We used a Bayesian optimizer and cross-validation to learn hyperparameters for each model. The training data had a significant class imbalance, with ignition absence incidents vastly outnumbering ignition presence incidents (98.9% vs. 1.1% of all samples, respectively). We developed separate models both with and without class weights to assess the potential impacts of class imbalance on the model performance. We then selected the best model on the basis of precision, recall, F1 score, and overall accuracy. We refrained from additional input data preprocessing, including temporal detrending, smoothing, or using a moving average, and spatial blocking. Specifically, temporal trends in the observed ignitions respond to interannual climatic fluctuations, the chronology of adoption of fire prevention strategies, and other factors that are directly or indirectly included in the modeling framework. Similarly, potential clustering of ignitions can be explained by underlying governing factors that are explicitly provided to the model.

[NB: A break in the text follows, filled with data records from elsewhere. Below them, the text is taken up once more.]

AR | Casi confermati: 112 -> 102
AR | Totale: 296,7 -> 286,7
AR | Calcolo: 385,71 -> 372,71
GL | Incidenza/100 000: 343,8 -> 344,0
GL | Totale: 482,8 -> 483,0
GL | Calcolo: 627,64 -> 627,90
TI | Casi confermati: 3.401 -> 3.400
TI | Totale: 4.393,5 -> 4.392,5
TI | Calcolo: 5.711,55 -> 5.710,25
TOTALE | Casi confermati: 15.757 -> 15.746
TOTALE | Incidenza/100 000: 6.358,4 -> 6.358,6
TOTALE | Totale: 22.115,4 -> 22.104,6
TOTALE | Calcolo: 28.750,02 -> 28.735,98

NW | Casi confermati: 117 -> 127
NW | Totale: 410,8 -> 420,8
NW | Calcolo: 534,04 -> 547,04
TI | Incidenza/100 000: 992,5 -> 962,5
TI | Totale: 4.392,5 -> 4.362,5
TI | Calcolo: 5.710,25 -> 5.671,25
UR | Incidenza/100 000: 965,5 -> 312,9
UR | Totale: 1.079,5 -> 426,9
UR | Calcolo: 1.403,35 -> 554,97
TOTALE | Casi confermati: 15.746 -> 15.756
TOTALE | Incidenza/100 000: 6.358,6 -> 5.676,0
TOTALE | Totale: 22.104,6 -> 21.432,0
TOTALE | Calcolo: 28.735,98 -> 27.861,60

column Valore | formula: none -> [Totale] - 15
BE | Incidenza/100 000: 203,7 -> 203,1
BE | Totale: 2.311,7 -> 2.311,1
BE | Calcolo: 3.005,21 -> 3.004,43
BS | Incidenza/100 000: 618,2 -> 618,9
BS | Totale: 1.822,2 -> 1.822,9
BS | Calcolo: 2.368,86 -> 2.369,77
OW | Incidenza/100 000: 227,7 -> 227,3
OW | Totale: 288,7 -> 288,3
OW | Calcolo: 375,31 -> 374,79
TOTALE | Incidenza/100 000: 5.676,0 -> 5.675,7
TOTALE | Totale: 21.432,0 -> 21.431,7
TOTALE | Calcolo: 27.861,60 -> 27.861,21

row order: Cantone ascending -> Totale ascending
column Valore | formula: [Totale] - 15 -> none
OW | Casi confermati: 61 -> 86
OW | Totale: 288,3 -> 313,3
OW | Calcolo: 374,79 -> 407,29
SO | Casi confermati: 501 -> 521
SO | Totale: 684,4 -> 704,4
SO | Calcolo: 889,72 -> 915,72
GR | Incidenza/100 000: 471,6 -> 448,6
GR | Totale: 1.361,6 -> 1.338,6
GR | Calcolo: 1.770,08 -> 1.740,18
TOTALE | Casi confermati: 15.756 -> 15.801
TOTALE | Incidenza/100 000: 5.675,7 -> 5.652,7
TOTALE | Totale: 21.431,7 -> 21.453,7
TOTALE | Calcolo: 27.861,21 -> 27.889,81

We used the ignition absence samples to develop two categories of models. In the first category, Ignition Model (IM), we included the samples representing absence of fire derived from hyper-sampling (Figure S5 in Supporting Information S1). In the second category, Augmented Ignition Model (AIM), we included the absence of fire samples from hyper-sampling and from SSS and TSS-4 (Figure S6 in Supporting Information S1). In each category, we kept 20% of the fire absence samples for model testing. Furthermore, we withheld the entire group of TSS-15 data from the training process for additional testing. We used Shapley Additive explanations (SHAP) to calculate global feature importance, a measure of each feature's overall contribution to the model's predictive power. This metric is crucial for model interpretation and identifying the underlying relationships between features and the target variable (Nohara et al., 2022).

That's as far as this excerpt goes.